Screenshot and code edit data:
- - - - - - -

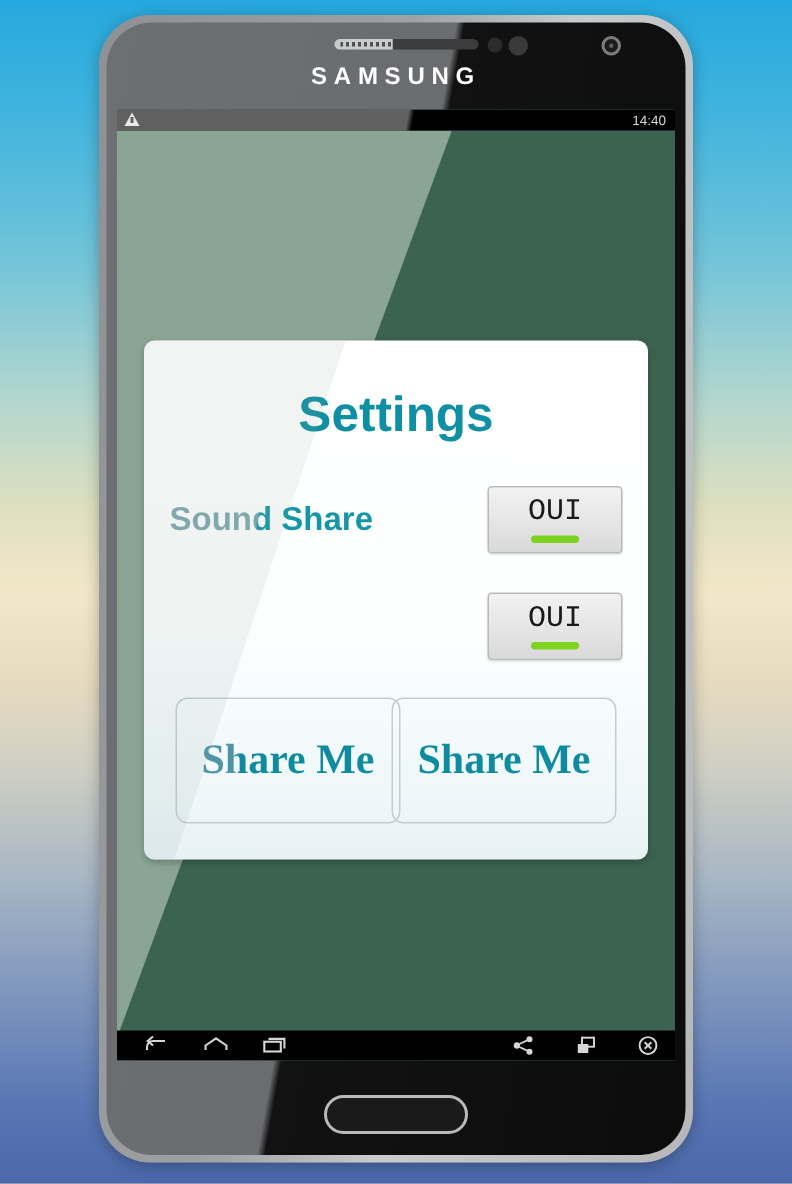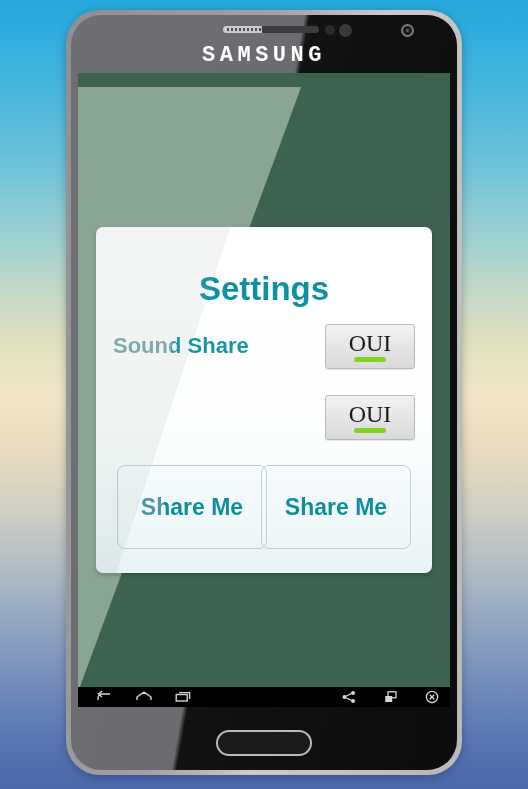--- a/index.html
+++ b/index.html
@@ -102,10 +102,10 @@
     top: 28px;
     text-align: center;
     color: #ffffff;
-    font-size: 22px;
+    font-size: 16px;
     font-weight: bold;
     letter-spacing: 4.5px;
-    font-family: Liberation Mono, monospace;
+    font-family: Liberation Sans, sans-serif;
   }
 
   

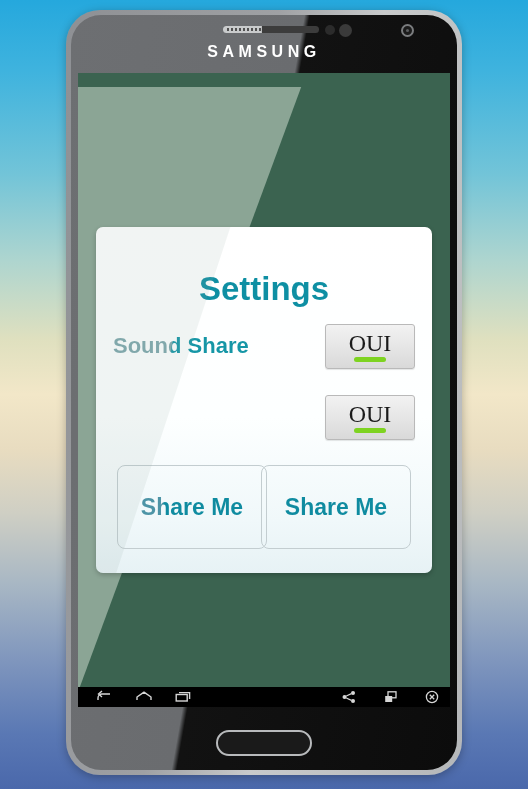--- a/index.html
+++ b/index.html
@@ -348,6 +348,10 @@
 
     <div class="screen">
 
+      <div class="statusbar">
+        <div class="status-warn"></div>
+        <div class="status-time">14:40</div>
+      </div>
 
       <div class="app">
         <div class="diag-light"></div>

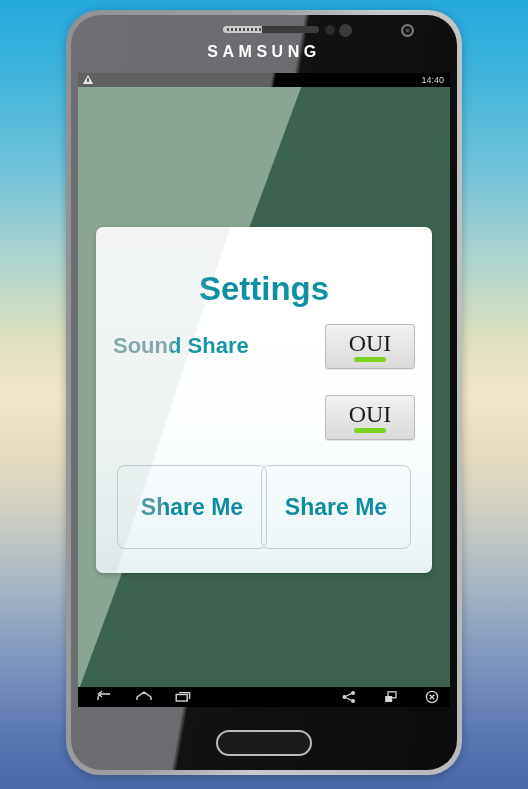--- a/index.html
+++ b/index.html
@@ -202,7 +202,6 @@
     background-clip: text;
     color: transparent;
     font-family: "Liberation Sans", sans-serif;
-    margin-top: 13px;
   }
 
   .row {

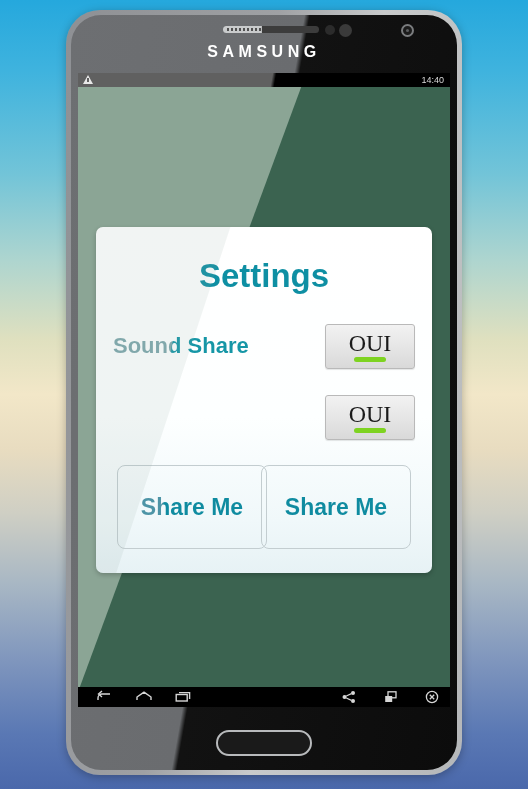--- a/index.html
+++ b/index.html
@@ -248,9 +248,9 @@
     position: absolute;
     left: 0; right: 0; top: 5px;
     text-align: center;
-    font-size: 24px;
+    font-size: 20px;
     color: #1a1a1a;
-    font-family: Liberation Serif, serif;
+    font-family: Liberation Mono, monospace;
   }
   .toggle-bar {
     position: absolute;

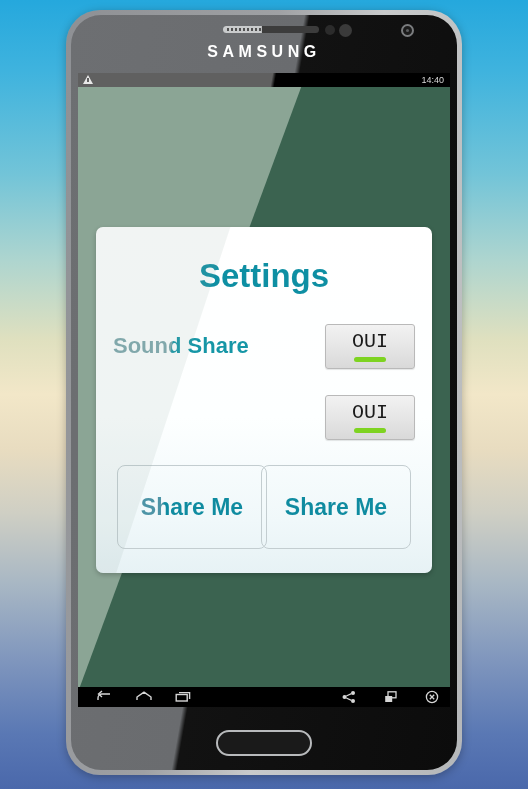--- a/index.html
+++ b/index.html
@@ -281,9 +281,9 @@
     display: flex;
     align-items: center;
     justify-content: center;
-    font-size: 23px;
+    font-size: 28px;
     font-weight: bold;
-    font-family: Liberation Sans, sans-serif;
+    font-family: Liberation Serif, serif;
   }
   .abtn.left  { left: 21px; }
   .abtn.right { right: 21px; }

- - - - - - -

> WHAT IS EXPECTED: Some lines above hold the word "left". Copy all of them.

> REPLY:
     left: 0; right: 0; top: 5px;
   .abtn.left  { left: 21px; }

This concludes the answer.